Think It Through

“By faith, Rahab betrayed her homeland (Jos. 2:25). By faith, Ruth abandoned her people (Ruth 1:16). By faith Jeremiah demoralized the patriots, undermining the war effort (Jer. 38:4). By faith Jehoida committed treason (2 Kings 11:14-15). By faith Jonathan disobeyed his faith the king (1 Sam. 19:2). By faith David ran away from the anointed authority (1 Sam. 19:12). They did all this because of their ultimate loyalties, not their proximate loyalties. Be adults in your thinking, and not children.”

American Milk and Honey, p. xiv

Two Kinds of Idolatry

“There are two kinds of idols. One must be demolished entirely, ground into powder at the brook Kidron, and used to desecrate the graves of the people (2 Kings 23:5-7). There is to be no quarter given to this kind of idol—for example, a statue of Tash in your backyard, to which neighborhood puppies and kittens are sacrificed. That is not the sort of thing that can be gradually opposed. But there is another kind of idol, where natural and good gifts from our Heavenly Father have assumed a wrongful place in the heart loyalties of an individual. He might be greedy for money, which is idolatry (Col. 3:5), and yet after repentance he must still purchase things. He might love his father and mother in such a way as to keep him from becoming a disciple of Christ (Matt. 10:37; cf. Luke 14:26), and yet true repentance does not mean that he needs to shoot his father and mother, and bury them in a desecrated graveyard at the brook Kidron.
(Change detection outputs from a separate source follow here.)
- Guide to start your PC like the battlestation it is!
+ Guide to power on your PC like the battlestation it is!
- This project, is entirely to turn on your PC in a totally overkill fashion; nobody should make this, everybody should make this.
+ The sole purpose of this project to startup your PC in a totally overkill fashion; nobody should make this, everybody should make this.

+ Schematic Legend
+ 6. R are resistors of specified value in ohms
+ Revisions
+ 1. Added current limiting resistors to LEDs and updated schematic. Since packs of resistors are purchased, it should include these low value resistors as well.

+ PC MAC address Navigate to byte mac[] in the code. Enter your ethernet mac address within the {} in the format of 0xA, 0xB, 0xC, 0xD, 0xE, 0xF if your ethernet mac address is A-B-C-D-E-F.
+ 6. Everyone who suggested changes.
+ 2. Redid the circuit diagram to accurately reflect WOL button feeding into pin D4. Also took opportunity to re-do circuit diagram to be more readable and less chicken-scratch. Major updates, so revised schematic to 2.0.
Rather, it means demoting them from the god shelf of his heart, and honoring them in the proper way more than he ever did in his life before.”
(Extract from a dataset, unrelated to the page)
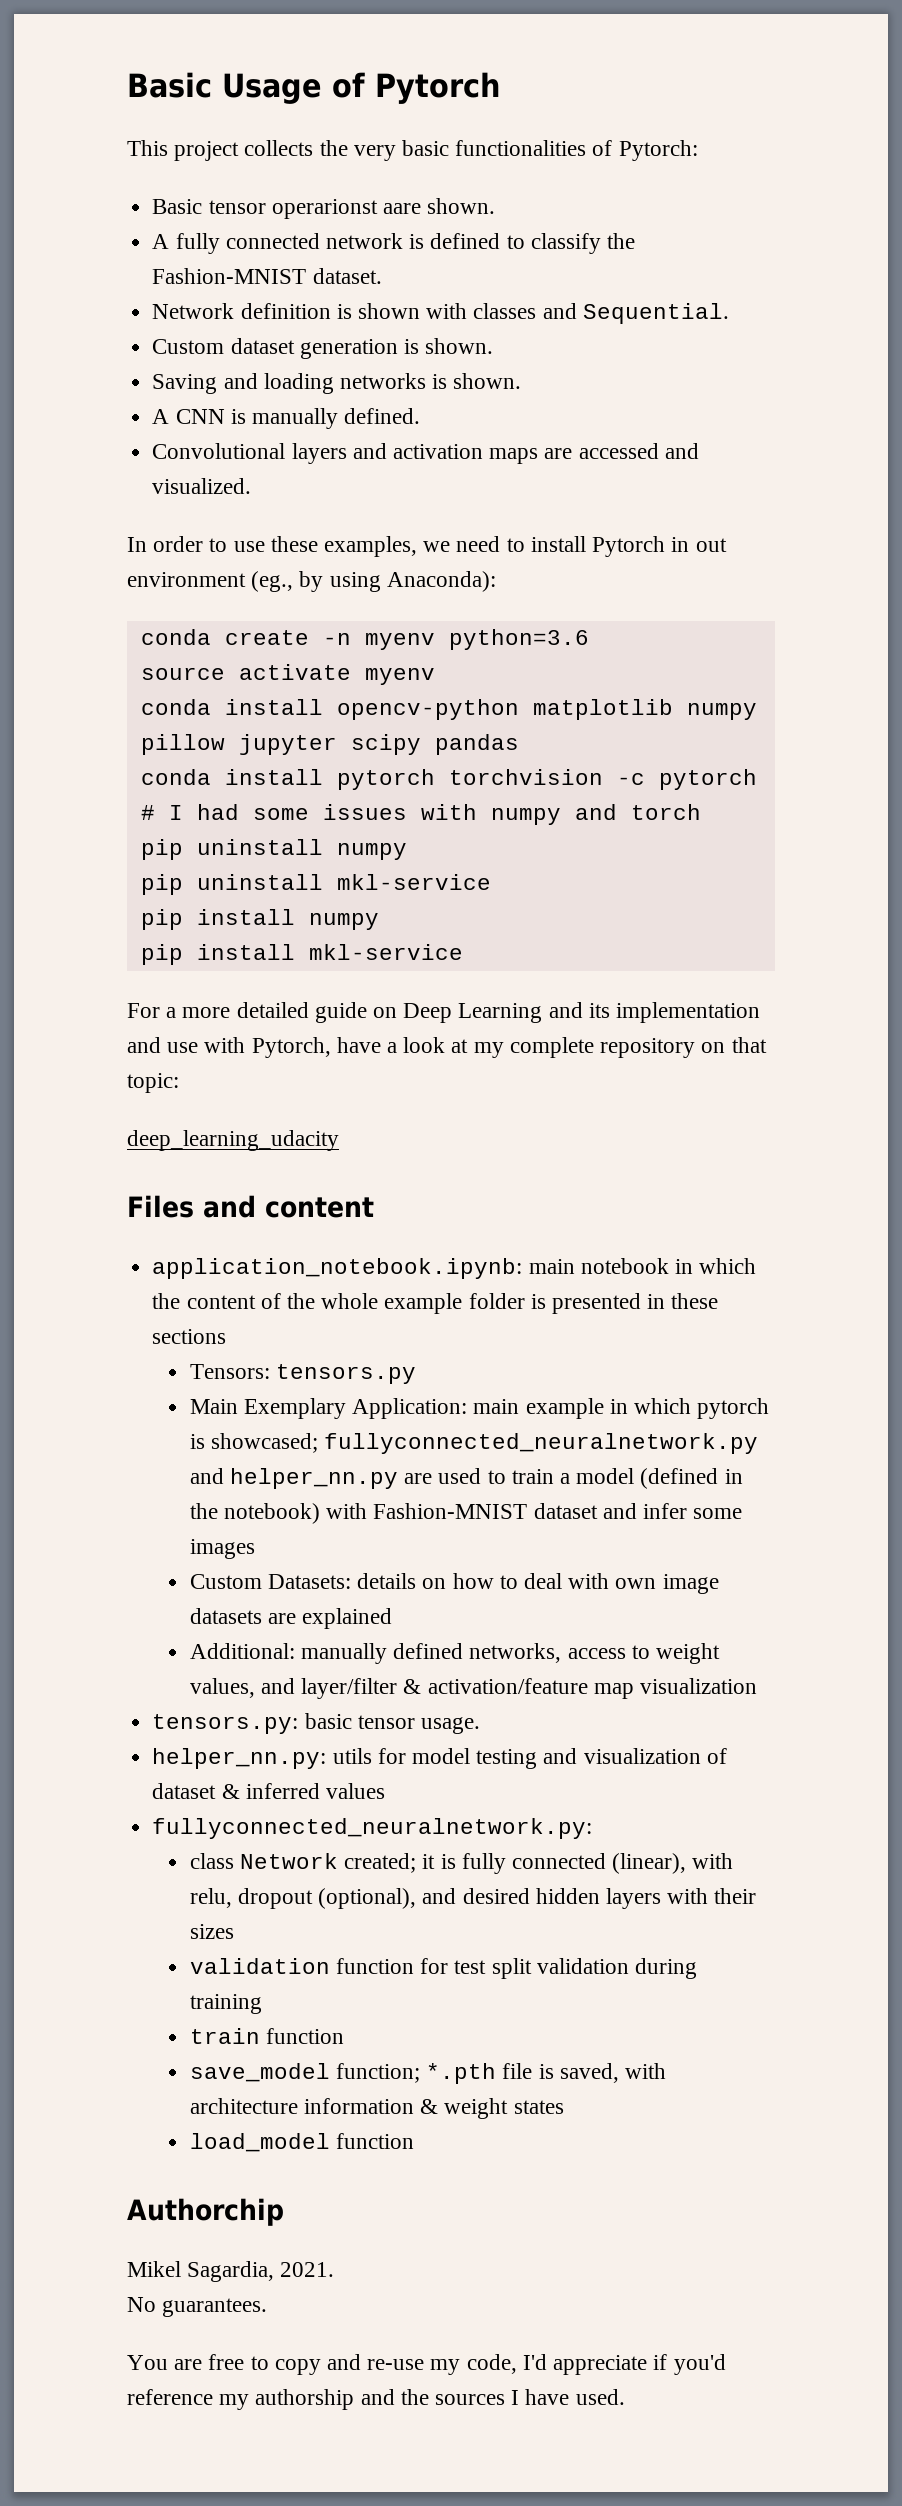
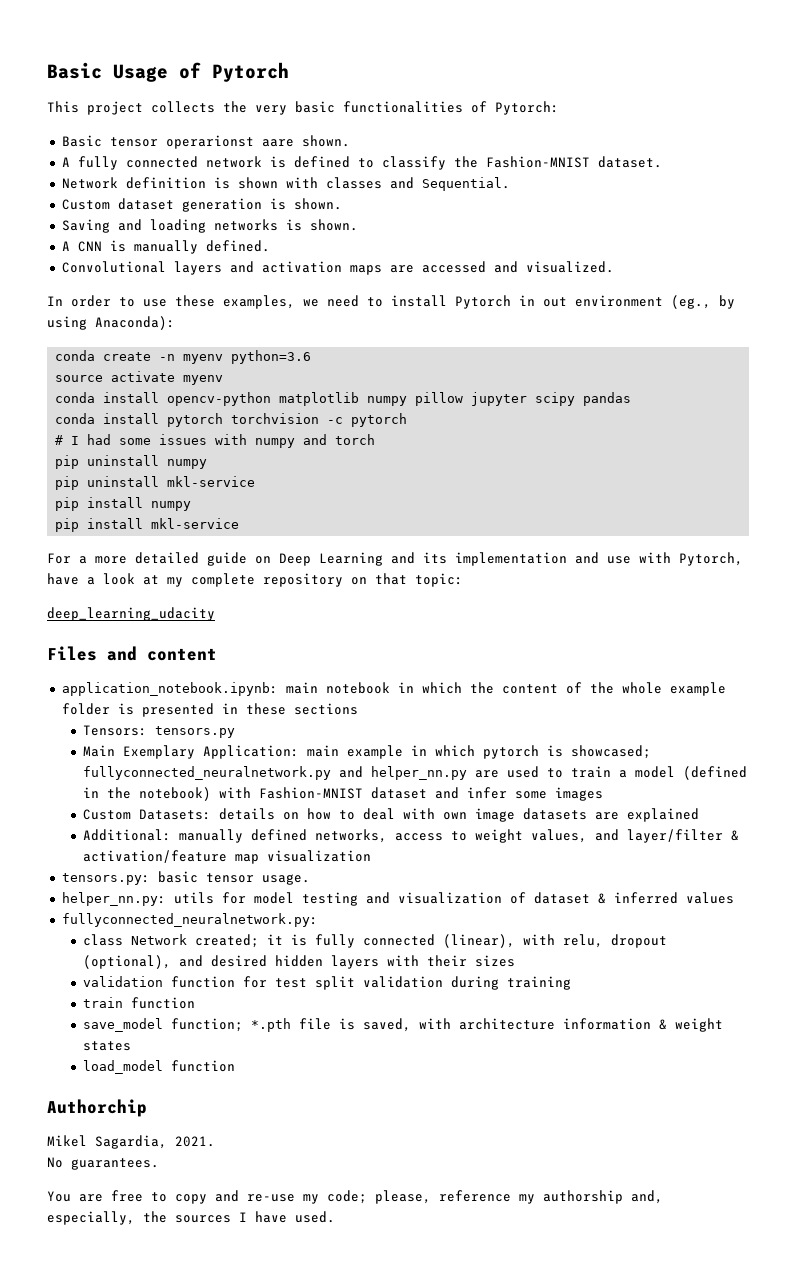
- You are free to copy and re-use my code, I'd appreciate if you'd reference my authorship and the sources I have used.
+ You are free to copy and re-use my code; please, reference my authorship and, especially, the sources I have used.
American Milk and Honey, pp. xii-xiii

Real Adultery

“A man who is married to a woman can betray her, but a man who never met her cannot do so . . . In other words, we say that all adulterers were never really married. But of course this means that they are not really adulterers . . . In other words, we have two positions: the first is that husbands cannot commit adultery, and the second is that adulterers are not husbands, and hence not adulterers. What never seems to occur to anyone is the duty of fighting our fellow Christians to the last ditch—as Athanasius did with Arius.”